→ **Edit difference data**
☆ ☆ ☆ ☆

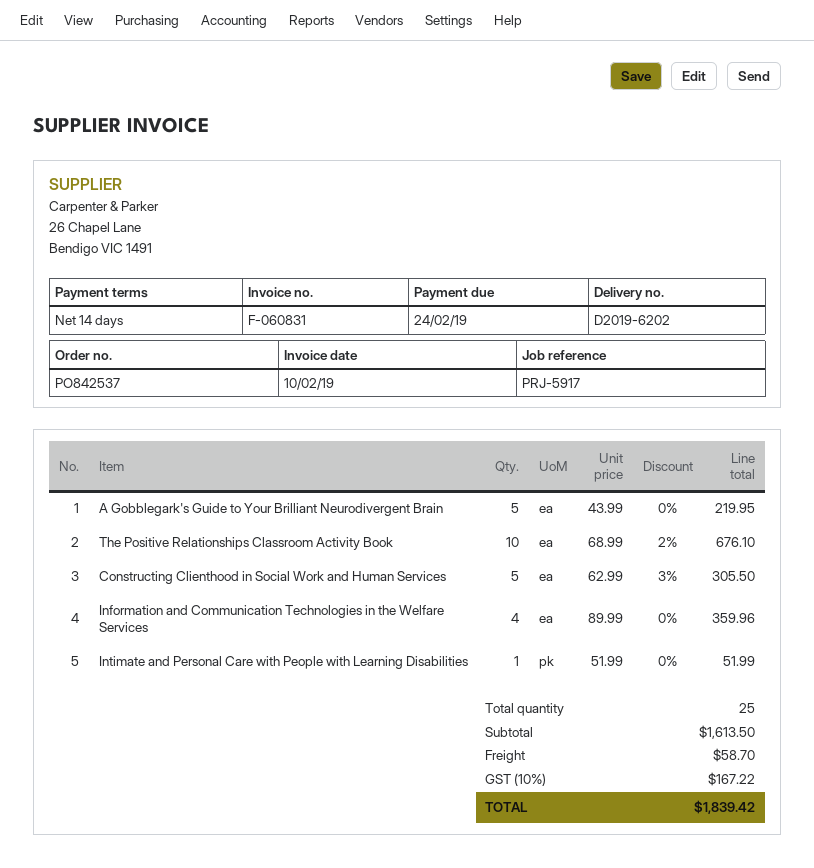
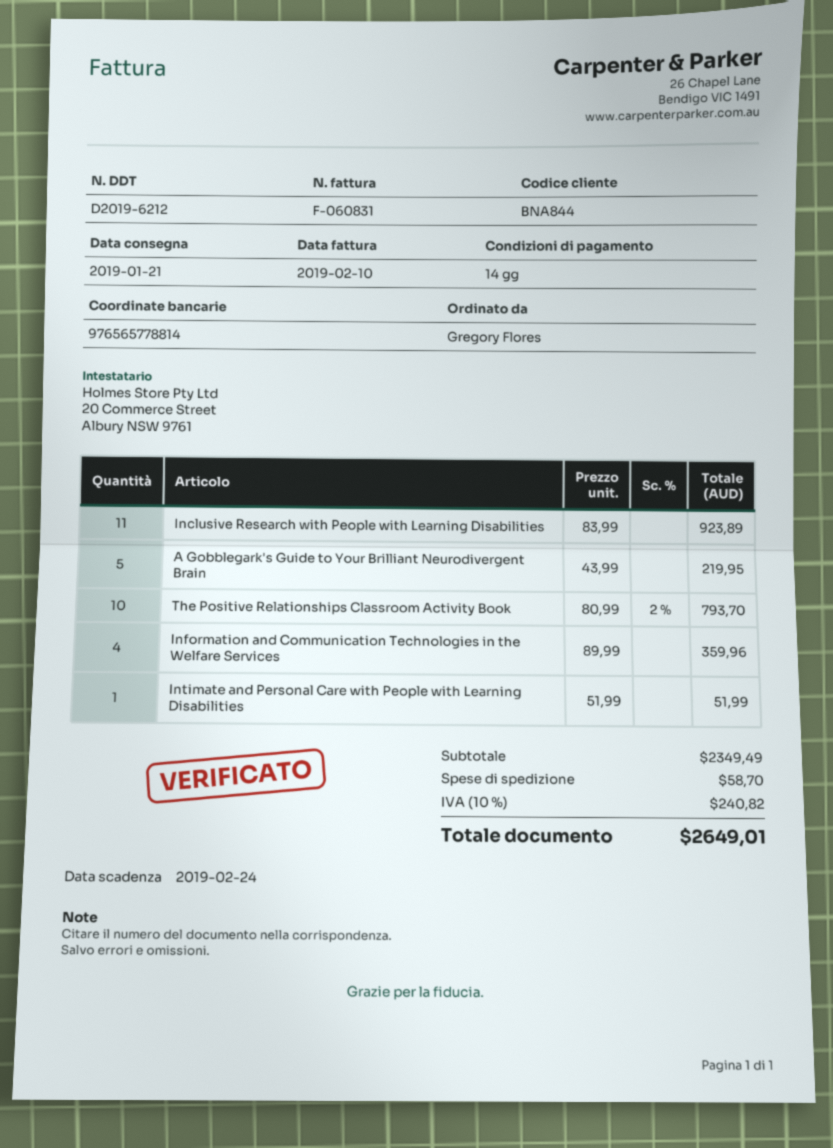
delivery note number: D2019-6202 -> D2019-6212
The Positive Relationships Classroom Activity Book: 10 x 68.99 - 2% = 676.10 -> 10 x 80.99 - 2% = 793.70
Constructing Clienthood in Social Work and Human Services: 5 x 62.99 - 3% = 305.50 -> none
Inclusive Research with People with Learning Disabilities: none -> 11 x 83.99 = 923.89
subtotal: 1613.50 -> 2349.49
tax: 10% = 167.22 -> 10% = 240.82
total: 1839.42 -> 2649.01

☆ ☆ ☆ ☆

→ **WORK ITEM**
Report each line in the data above that holds the word "none" by copying it.

→ **RESULT**
Constructing Clienthood in Social Work and Human Services: 5 x 62.99 - 3% = 305.50 -> none
Inclusive Research with People with Learning Disabilities: none -> 11 x 83.99 = 923.89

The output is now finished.